**YOUR OBJECTIVE:** The line containing "15px; background: #2a2a2a; border: 1px solid #212121;" opens the span to copy, and the last line of the records below closes it. Write out that span exactly.

※

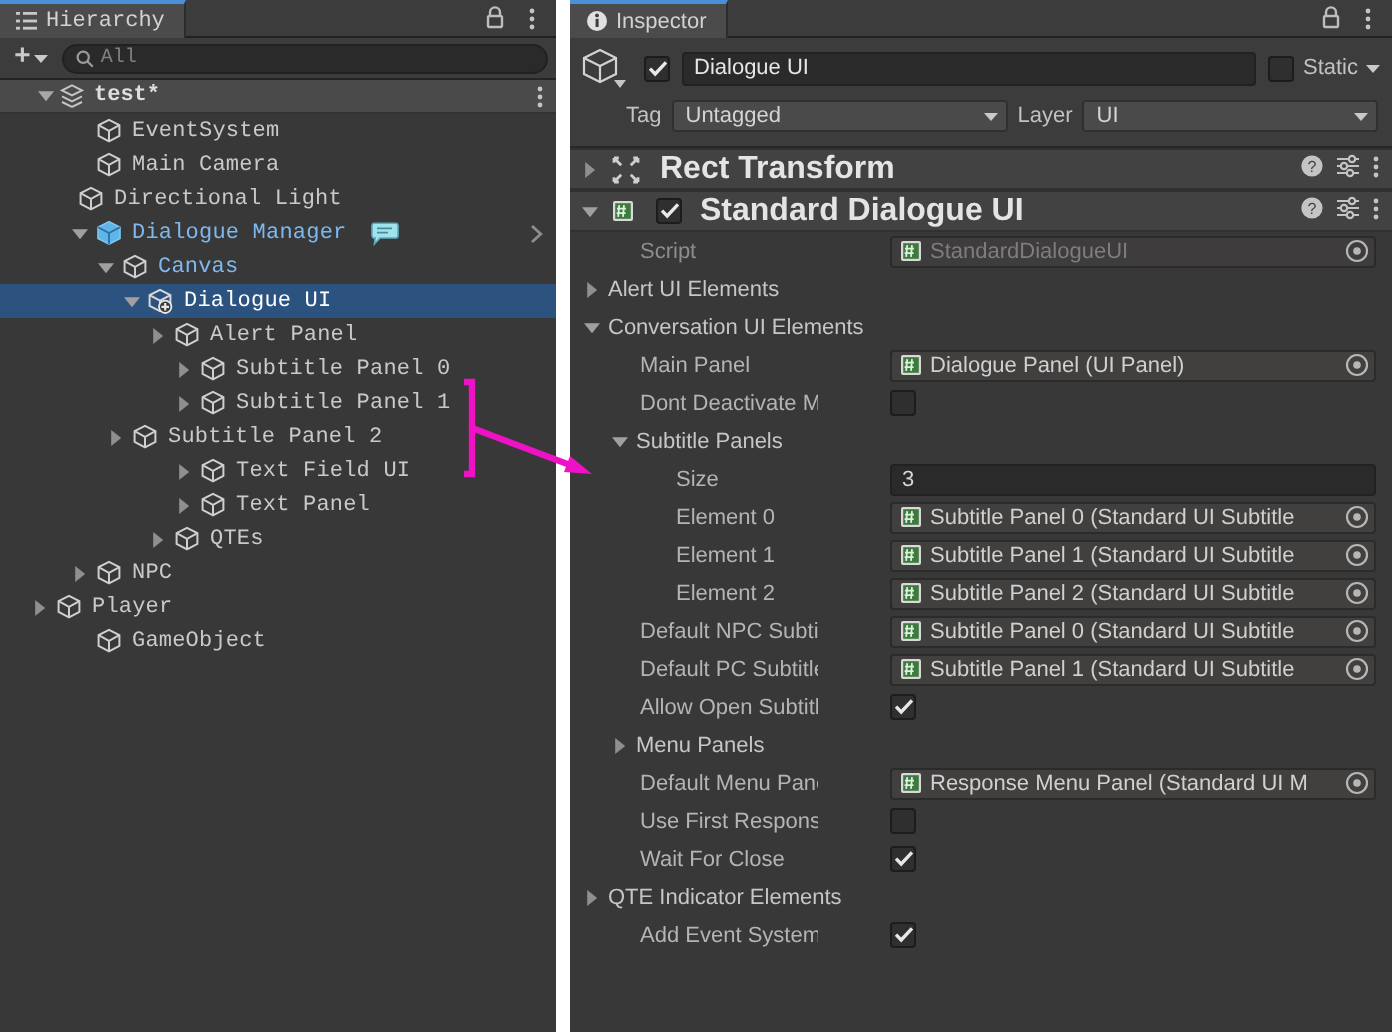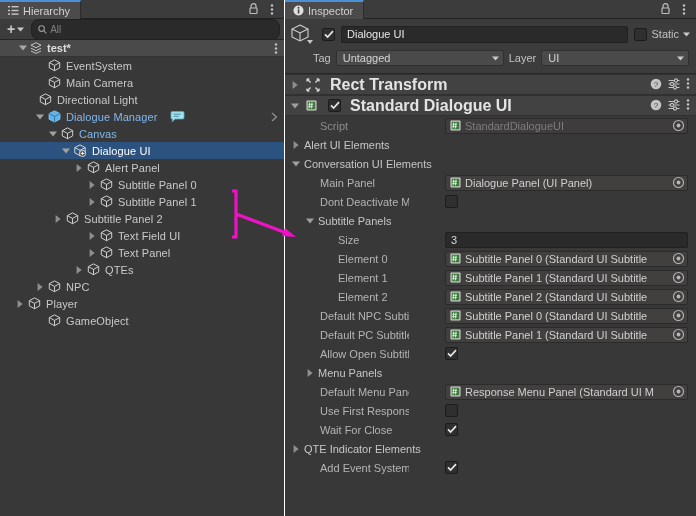--- a/index.html
+++ b/index.html
@@ -8,21 +8,21 @@
     background: #383838;
     font-family: "Liberation Sans", sans-serif;
     font-size: 11px;
     color: #c4c4c4;
     overflow: hidden;
   }
   .app { position: relative; width: 696px; height: 516px; display: flex; }
 
   
   .panel { position: relative; height: 516px; background: #383838; }
-  .hierarchy { width: 285px; border-right: 1px solid #ffffff; }
+  .hierarchy { width: 285px; border-right: 7px solid #ffffff; font-family: Liberation Mono, monospace; }
   .inspector { width: 411px; }
 
   
   .tabbar {
     height: 19px; background: #3c3c3c; position: relative;
     display: flex; align-items: stretch;
     border-bottom: 1px solid #212121;
   }
   .tab {
     display: flex; align-items: center; gap: 4px;
@@ -37,21 +37,21 @@
   .ibtn { width: 13px; height: 13px; display: flex; align-items: center; justify-content: center; cursor: pointer; }
 
   
   .h-toolbar {
     height: 21px; background: #3c3c3c; display: flex; align-items: center;
     padding: 0 4px; gap: 4px; border-bottom: 1px solid #242424;
   }
   .plus-btn { display: flex; align-items: center; gap: 2px; padding: 0 3px; height: 16px; cursor: pointer; }
   .plus-glyph { font-size: 14px; line-height: 12px; color: #c9c9c9; font-weight: 600; }
   .search-box {
-    flex: 1; height: 21px; background: #2a2a2a; border: 1px solid #212121;
+    flex: 1; height: 15px; background: #2a2a2a; border: 1px solid #212121;
     border-radius: 8px; display: flex; align-items: center; gap: 3px; padding: 0 6px;
     color: #7d7d7d; font-size: 10px;
   }
   .search-box .ph { color: #808080; }
 
   
   .h-tree { position: relative; background: #383838; height: 476px; overflow: hidden; }
   .scene-row {
     height: 17px; background: #4a4a4a; display: flex; align-items: center;
     border-bottom: 1px solid #333; position: relative; padding-left: 34px;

※

**RESPONSE:**
+    flex: 1; height: 15px; background: #2a2a2a; border: 1px solid #212121;
     border-radius: 8px; display: flex; align-items: center; gap: 3px; padding: 0 6px;
     color: #7d7d7d; font-size: 10px;
   }
   .search-box .ph { color: #808080; }
 
   
   .h-tree { position: relative; background: #383838; height: 476px; overflow: hidden; }
   .scene-row {
     height: 17px; background: #4a4a4a; display: flex; align-items: center;
     border-bottom: 1px solid #333; position: relative; padding-left: 34px;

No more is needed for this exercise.